Brief:
Repeat exactly the lines that run from the one containing "Expressive assertion library" to the end of the data, and leave out all others.

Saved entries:
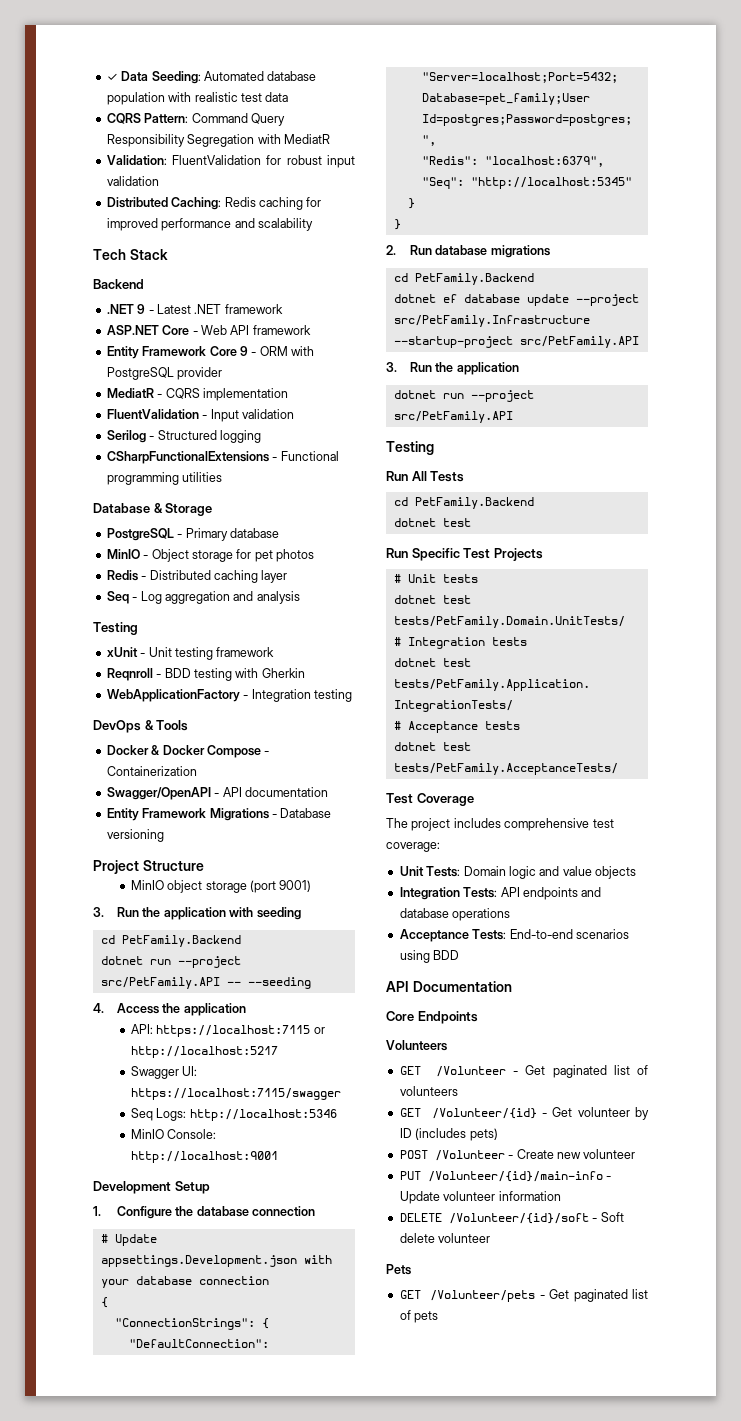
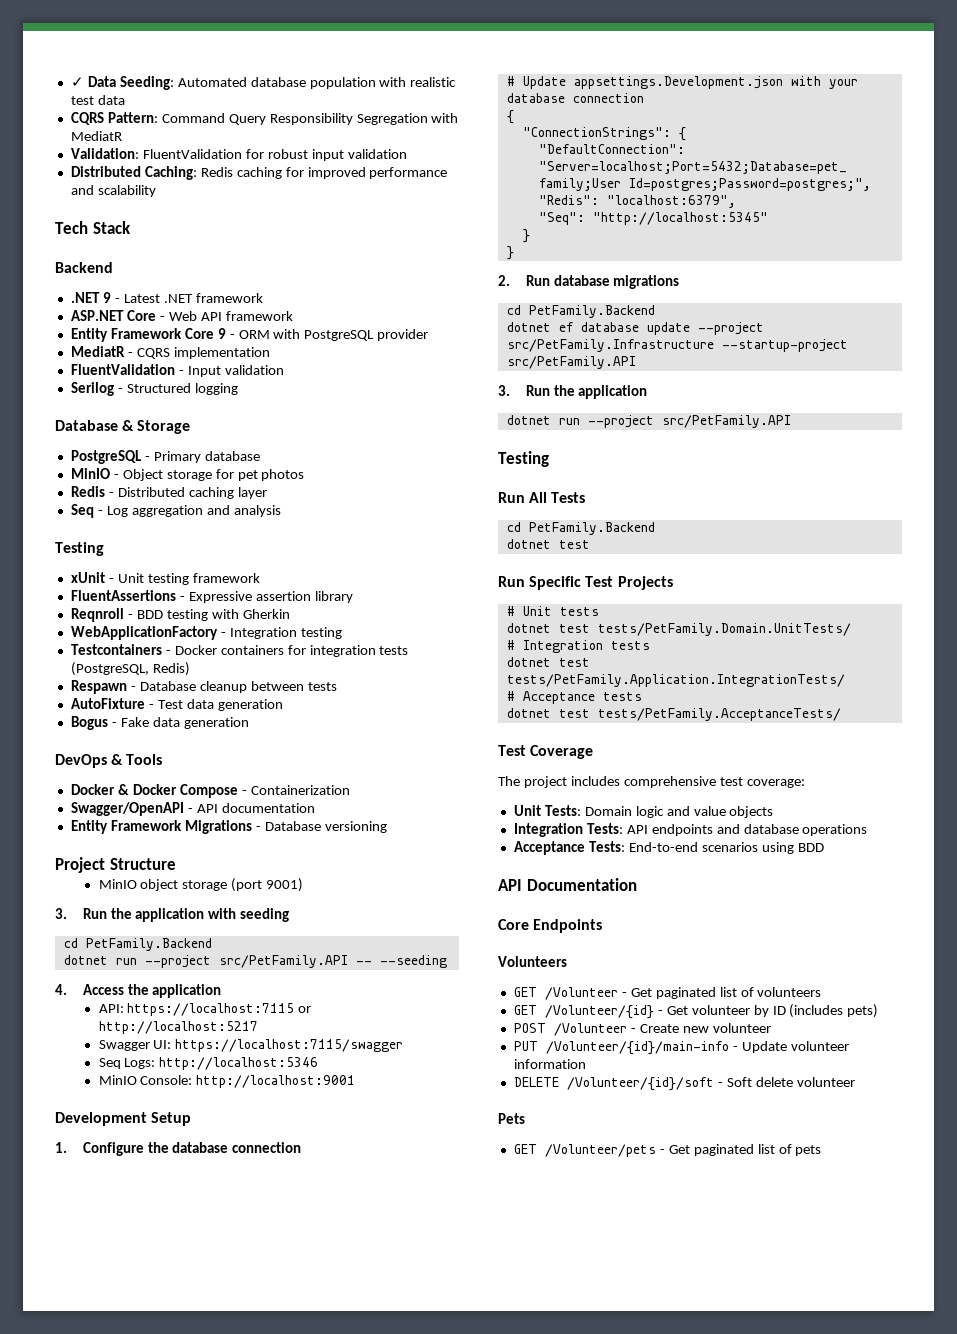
- CSharpFunctionalExtensions - Functional programming utilities
+ FluentAssertions - Expressive assertion library
+ Testcontainers - Docker containers for integration tests (PostgreSQL, Redis)
+ Respawn - Database cleanup between tests
+ AutoFixture - Test data generation
+ Bogus - Fake data generation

Reply:
+ FluentAssertions - Expressive assertion library
+ Testcontainers - Docker containers for integration tests (PostgreSQL, Redis)
+ Respawn - Database cleanup between tests
+ AutoFixture - Test data generation
+ Bogus - Fake data generation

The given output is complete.